== What to produce ==
Every line of the data that contains the string "edge" must be copied.

== Records shown ==
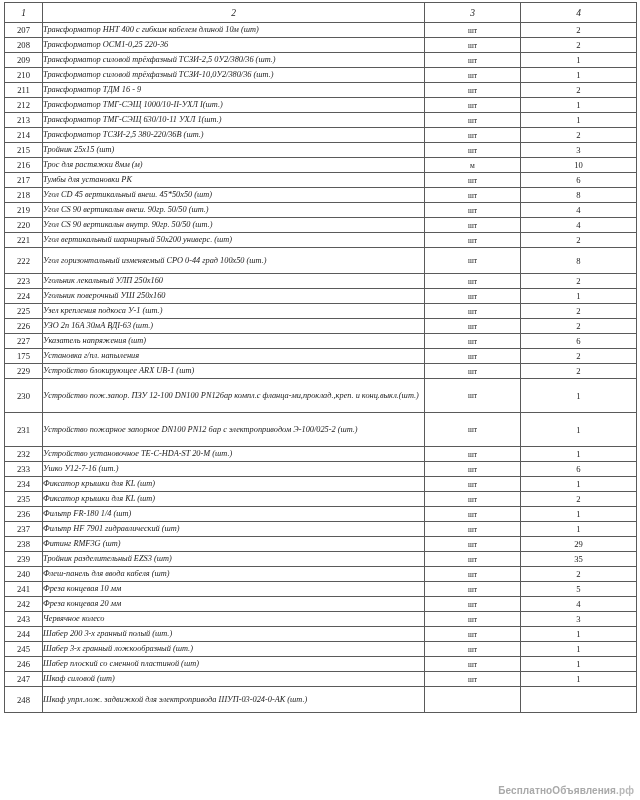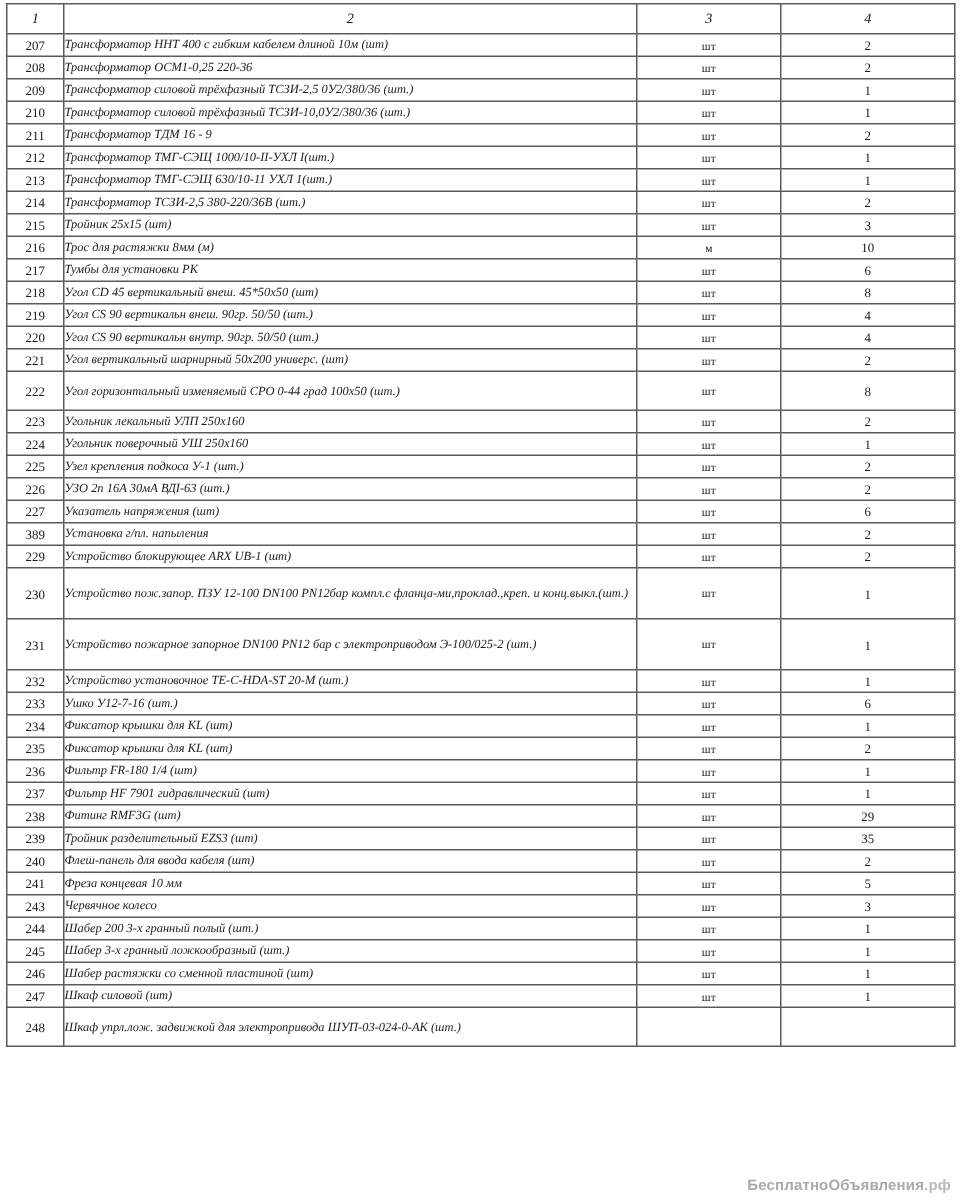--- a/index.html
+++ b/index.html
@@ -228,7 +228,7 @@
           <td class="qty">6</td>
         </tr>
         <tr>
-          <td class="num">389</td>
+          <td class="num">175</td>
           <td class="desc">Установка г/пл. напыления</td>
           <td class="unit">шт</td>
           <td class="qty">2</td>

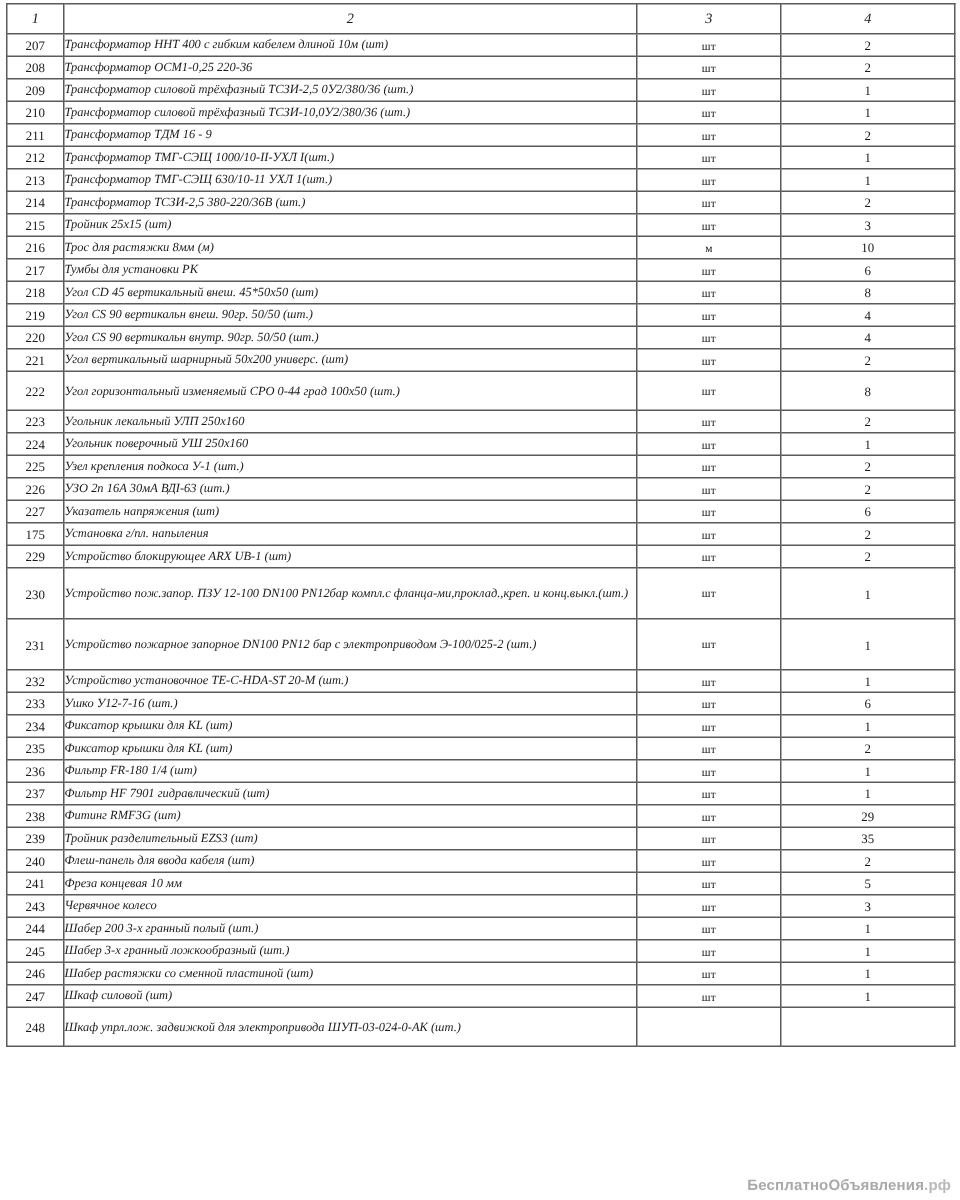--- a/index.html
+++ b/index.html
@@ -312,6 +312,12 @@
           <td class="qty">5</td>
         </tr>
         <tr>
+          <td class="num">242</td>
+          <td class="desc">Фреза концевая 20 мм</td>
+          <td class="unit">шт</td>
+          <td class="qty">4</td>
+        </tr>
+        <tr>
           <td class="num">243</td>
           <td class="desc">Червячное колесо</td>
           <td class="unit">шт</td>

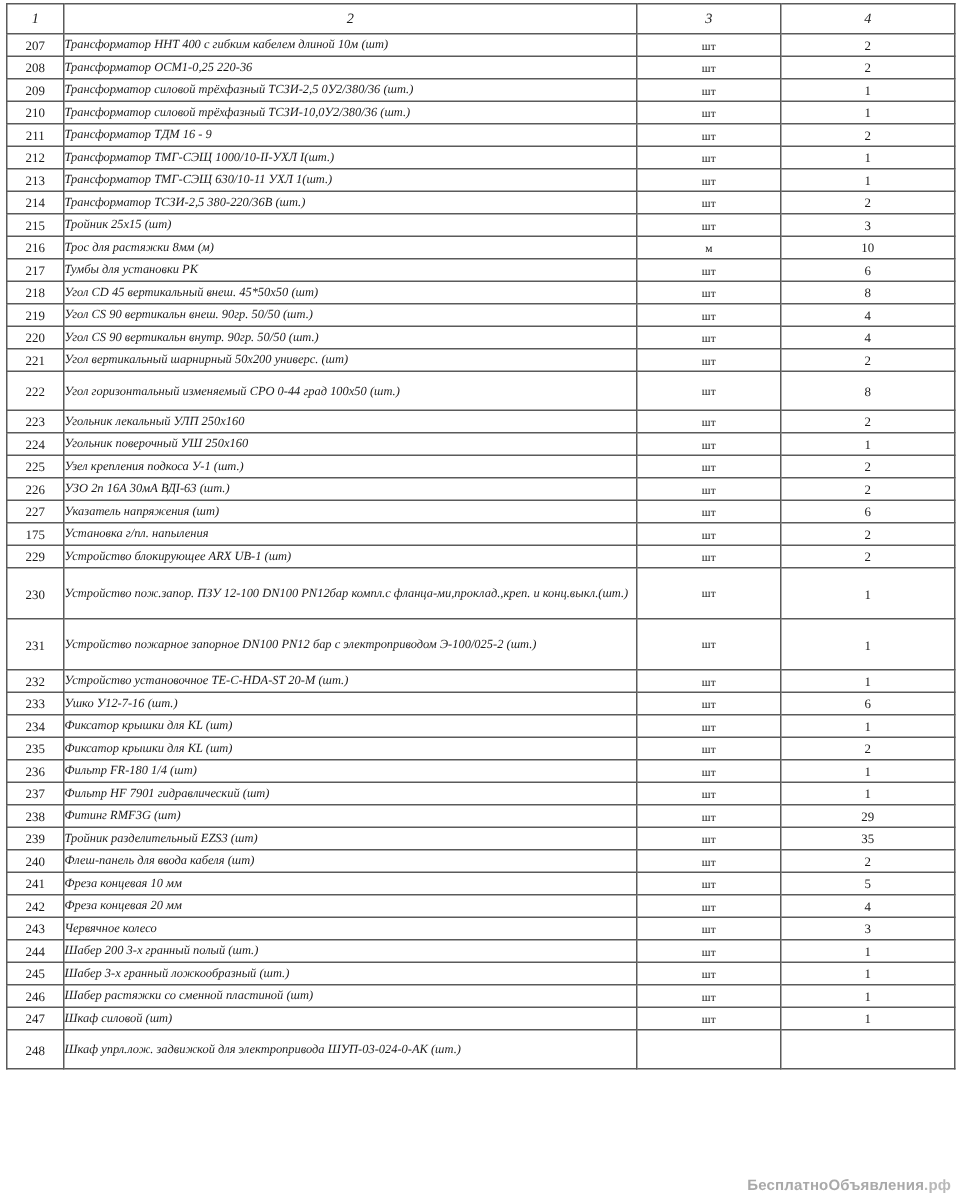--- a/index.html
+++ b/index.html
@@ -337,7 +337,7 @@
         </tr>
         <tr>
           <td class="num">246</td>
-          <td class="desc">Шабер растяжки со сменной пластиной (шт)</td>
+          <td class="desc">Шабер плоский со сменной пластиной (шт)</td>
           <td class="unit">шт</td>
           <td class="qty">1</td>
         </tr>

--

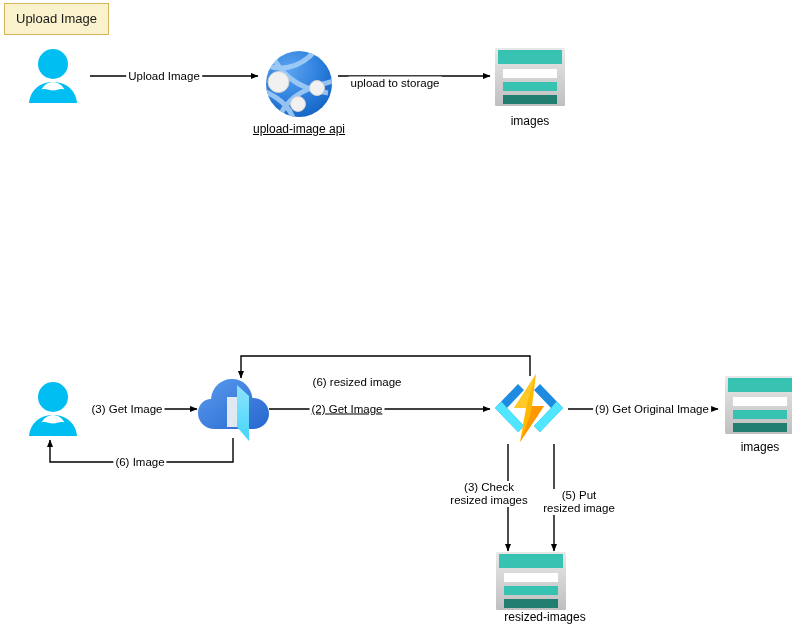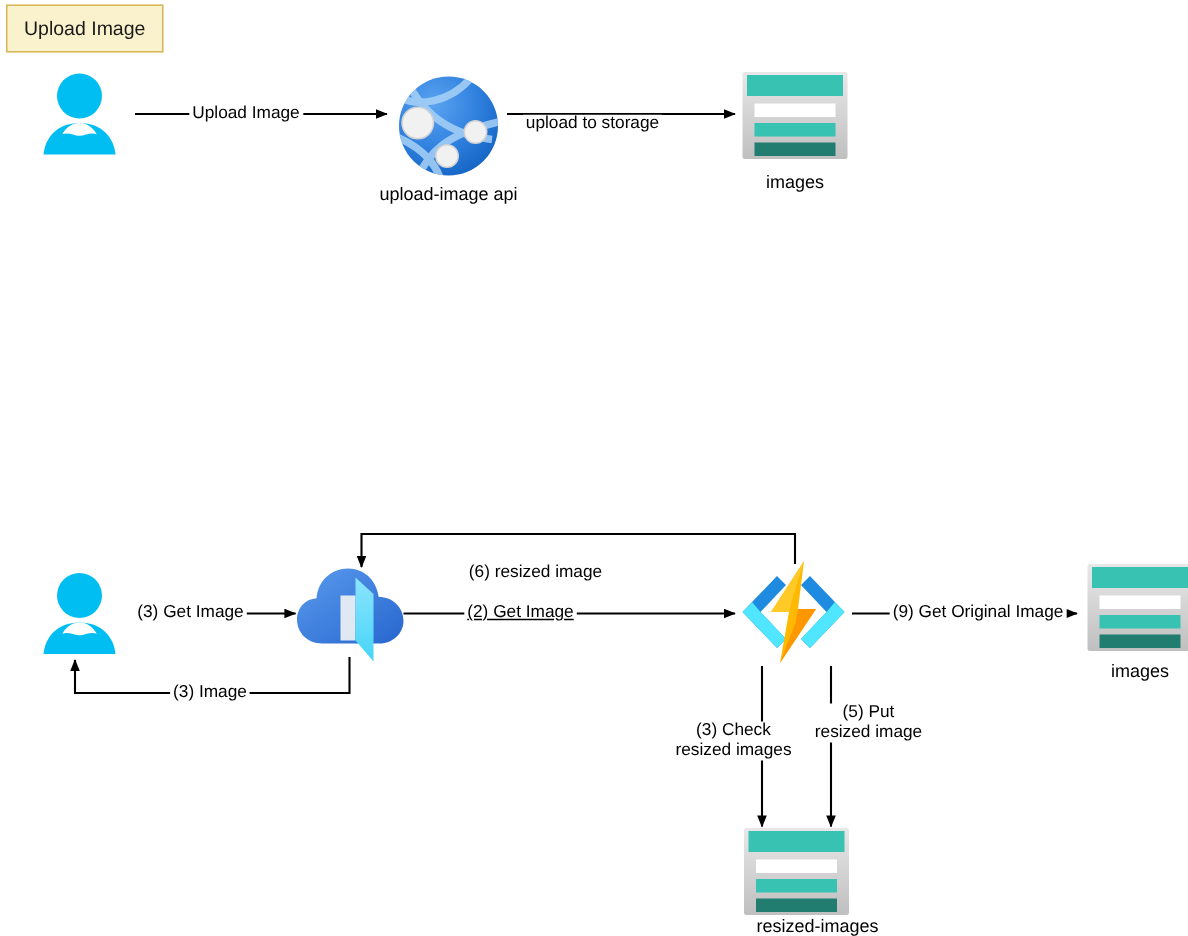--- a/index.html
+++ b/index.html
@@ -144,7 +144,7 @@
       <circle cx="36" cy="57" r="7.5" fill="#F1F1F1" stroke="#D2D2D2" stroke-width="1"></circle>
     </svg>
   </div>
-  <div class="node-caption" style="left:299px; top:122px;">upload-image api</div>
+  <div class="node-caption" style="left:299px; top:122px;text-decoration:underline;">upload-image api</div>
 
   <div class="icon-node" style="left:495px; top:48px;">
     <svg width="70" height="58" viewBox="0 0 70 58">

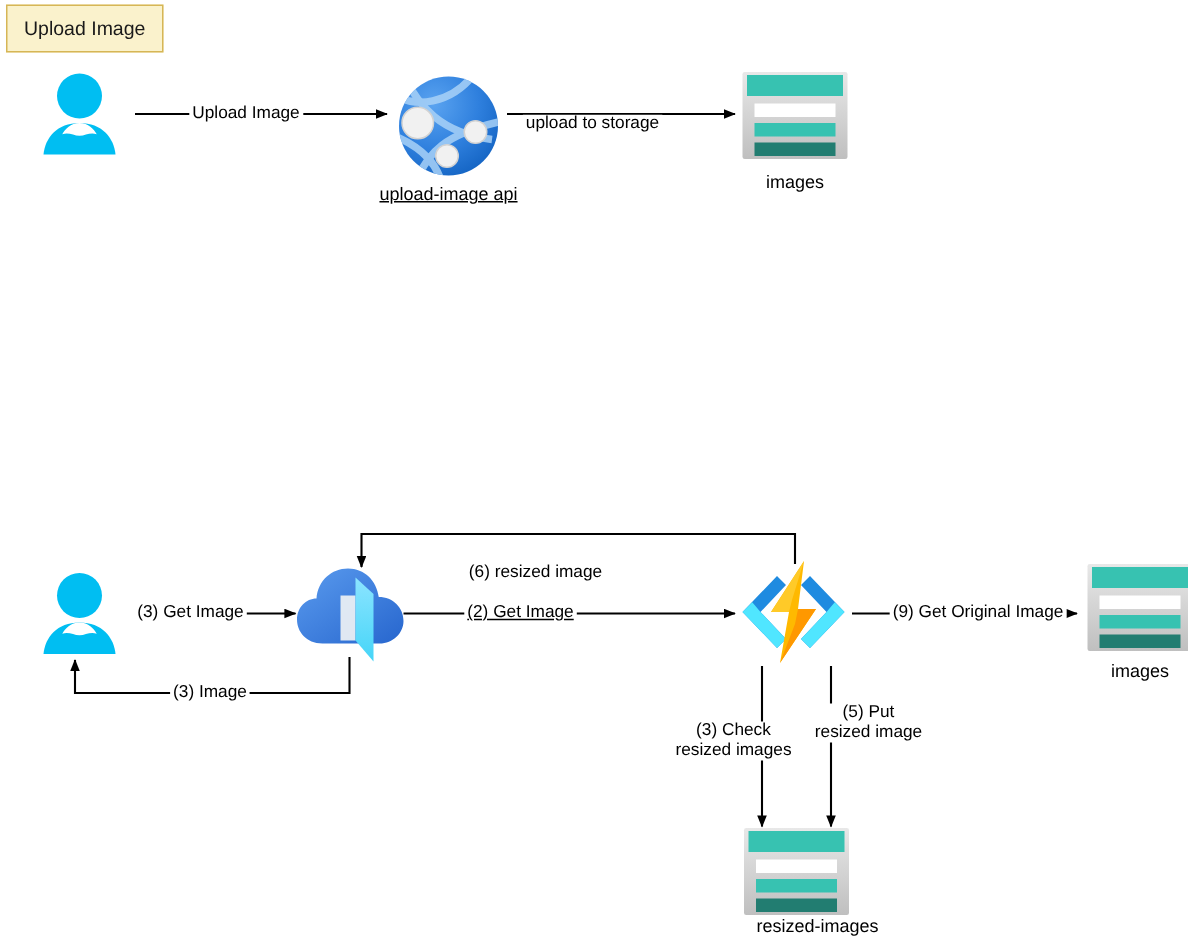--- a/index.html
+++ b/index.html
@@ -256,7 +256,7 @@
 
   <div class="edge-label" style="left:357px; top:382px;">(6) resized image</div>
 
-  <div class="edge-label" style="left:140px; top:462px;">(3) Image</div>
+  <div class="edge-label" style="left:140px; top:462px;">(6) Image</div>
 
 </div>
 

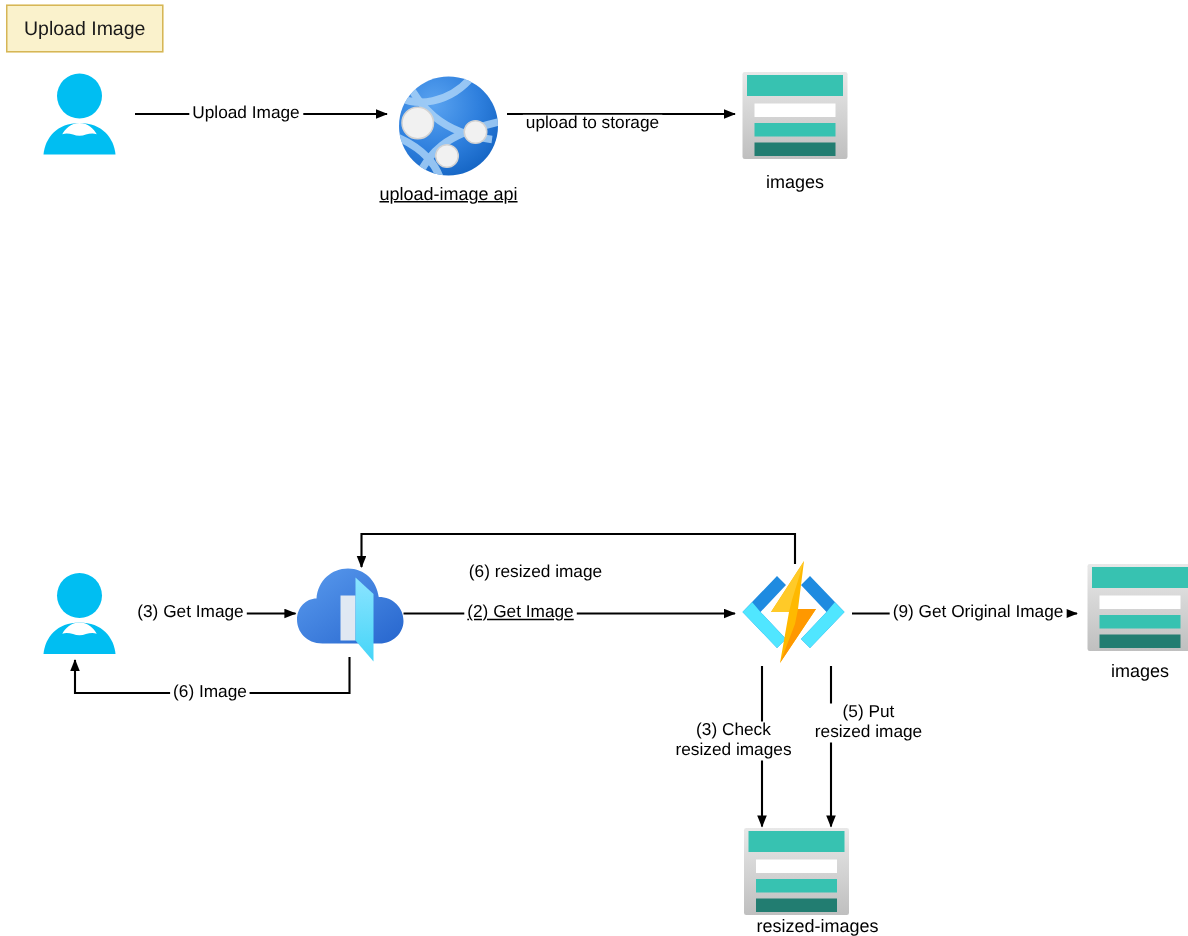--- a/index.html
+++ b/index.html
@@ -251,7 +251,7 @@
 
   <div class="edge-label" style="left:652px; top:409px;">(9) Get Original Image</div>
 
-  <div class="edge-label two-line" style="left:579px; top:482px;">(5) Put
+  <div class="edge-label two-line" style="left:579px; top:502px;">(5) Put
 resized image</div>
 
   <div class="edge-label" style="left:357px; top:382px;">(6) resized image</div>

== Response ==
   <div class="edge-label" style="left:357px; top:382px;">(6) resized image</div>
-  <div class="edge-label" style="left:140px; top:462px;">(3) Image</div>
+  <div class="edge-label" style="left:140px; top:462px;">(6) Image</div>
   <div class="edge-label" style="left:652px; top:409px;">(9) Get Original Image</div>
-  <div class="edge-label two-line" style="left:579px; top:482px;">(5) Put
+  <div class="edge-label two-line" style="left:579px; top:502px;">(5) Put
   <div class="edge-label" style="left:357px; top:382px;">(6) resized image</div>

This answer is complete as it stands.